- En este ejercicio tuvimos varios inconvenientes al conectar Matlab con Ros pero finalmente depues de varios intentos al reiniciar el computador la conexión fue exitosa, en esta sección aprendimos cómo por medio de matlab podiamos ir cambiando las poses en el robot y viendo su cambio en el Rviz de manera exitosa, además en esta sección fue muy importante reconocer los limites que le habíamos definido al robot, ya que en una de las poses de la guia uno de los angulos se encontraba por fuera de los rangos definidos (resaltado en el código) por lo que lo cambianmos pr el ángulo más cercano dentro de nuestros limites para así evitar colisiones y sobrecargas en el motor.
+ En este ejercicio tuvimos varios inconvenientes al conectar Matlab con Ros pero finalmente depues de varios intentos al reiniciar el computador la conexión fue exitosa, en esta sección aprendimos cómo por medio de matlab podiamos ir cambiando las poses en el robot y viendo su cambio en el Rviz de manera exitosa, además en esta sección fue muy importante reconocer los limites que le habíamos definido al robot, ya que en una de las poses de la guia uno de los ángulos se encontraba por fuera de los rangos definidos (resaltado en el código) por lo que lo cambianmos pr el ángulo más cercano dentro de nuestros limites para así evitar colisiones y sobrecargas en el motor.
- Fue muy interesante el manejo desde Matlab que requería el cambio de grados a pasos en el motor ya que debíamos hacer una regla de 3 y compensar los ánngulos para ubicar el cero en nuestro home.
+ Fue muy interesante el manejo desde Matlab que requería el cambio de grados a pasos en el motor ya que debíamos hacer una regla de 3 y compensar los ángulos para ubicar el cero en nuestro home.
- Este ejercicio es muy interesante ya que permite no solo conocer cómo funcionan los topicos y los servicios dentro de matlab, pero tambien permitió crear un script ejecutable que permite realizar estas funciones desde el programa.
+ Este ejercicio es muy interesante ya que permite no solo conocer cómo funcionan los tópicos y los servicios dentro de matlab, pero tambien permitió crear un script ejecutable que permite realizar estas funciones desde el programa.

□ □ □ □ □ □ □

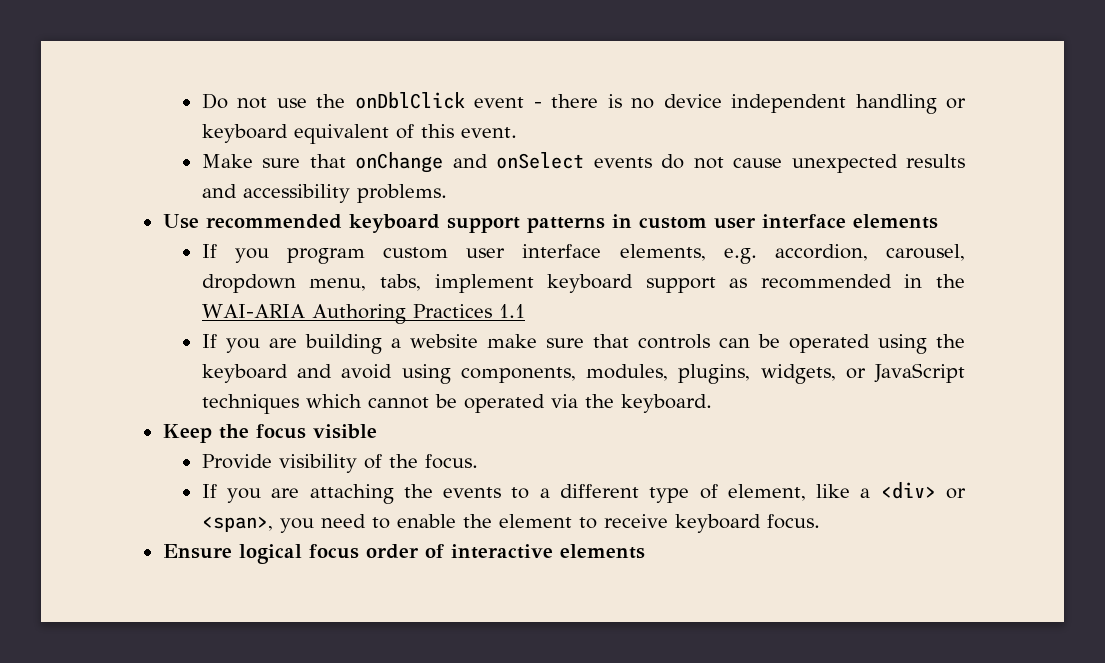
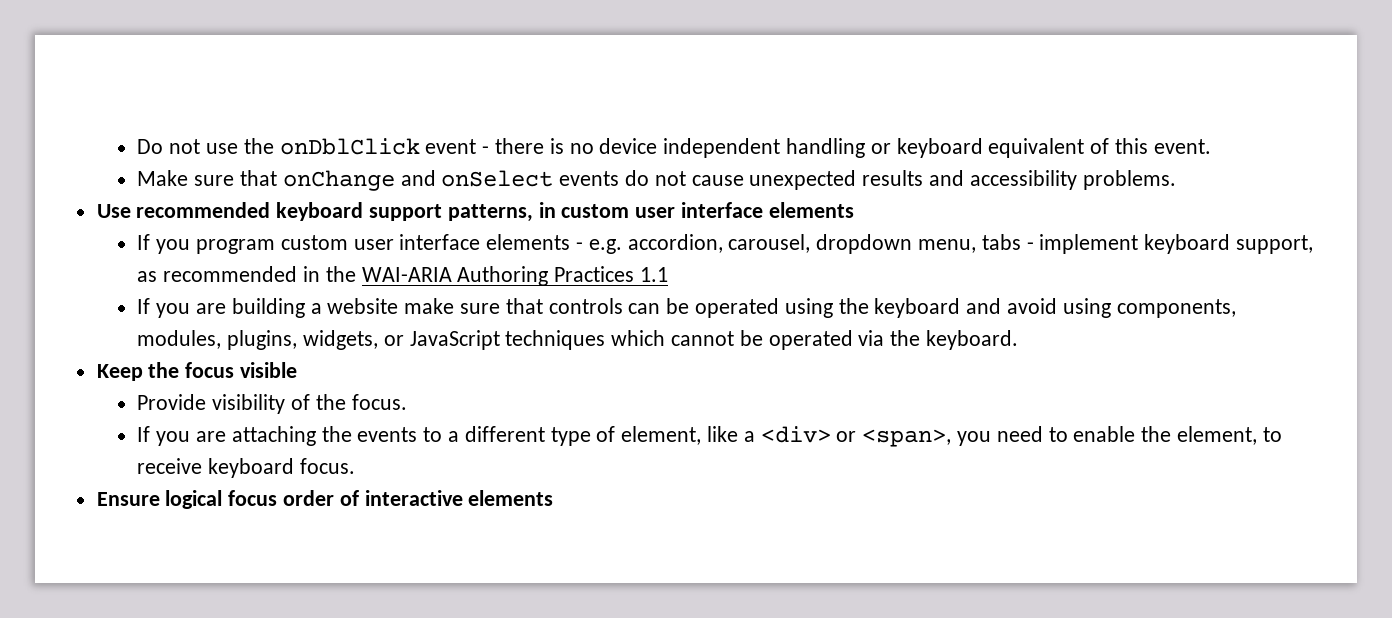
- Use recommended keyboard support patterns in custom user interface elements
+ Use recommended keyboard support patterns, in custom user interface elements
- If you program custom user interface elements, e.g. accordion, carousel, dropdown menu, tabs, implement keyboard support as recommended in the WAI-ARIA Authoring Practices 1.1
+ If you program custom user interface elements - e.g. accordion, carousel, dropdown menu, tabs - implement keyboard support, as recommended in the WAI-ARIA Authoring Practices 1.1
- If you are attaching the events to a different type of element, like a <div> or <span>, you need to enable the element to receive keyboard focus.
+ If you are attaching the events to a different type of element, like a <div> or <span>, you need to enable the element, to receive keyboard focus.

□ □ □ □ □ □ □

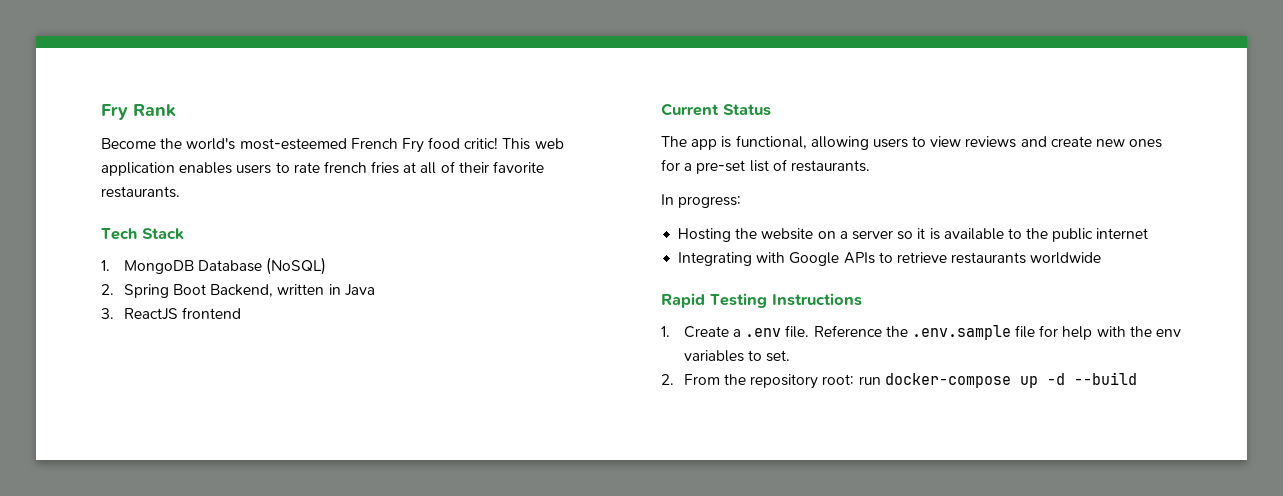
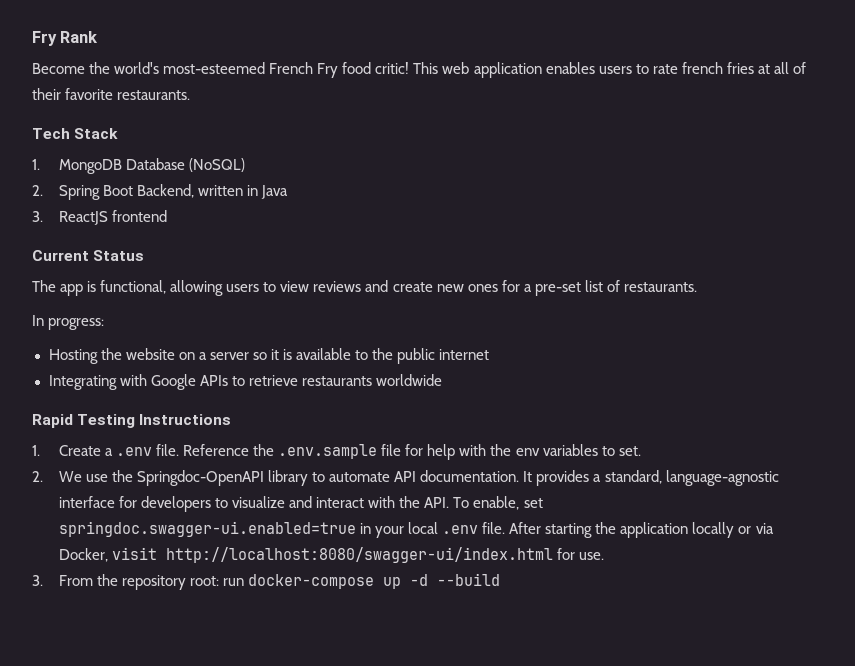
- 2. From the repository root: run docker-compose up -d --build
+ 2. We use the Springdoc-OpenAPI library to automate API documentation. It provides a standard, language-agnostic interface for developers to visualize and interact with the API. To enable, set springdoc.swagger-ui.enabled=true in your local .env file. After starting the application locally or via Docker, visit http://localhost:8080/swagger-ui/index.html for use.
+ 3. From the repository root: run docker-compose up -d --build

□ □ □ □ □ □ □

* [Required action]: Taking the entries above, print exactly the lines starting at the line with "- Este ejercicio" and ending at the line with "funcionan los tópicos", both included.

* [Answer section]:
- Este ejercicio es muy interesante ya que permite no solo conocer cómo funcionan los topicos y los servicios dentro de matlab, pero tambien permitió crear un script ejecutable que permite realizar estas funciones desde el programa.
+ Este ejercicio es muy interesante ya que permite no solo conocer cómo funcionan los tópicos y los servicios dentro de matlab, pero tambien permitió crear un script ejecutable que permite realizar estas funciones desde el programa.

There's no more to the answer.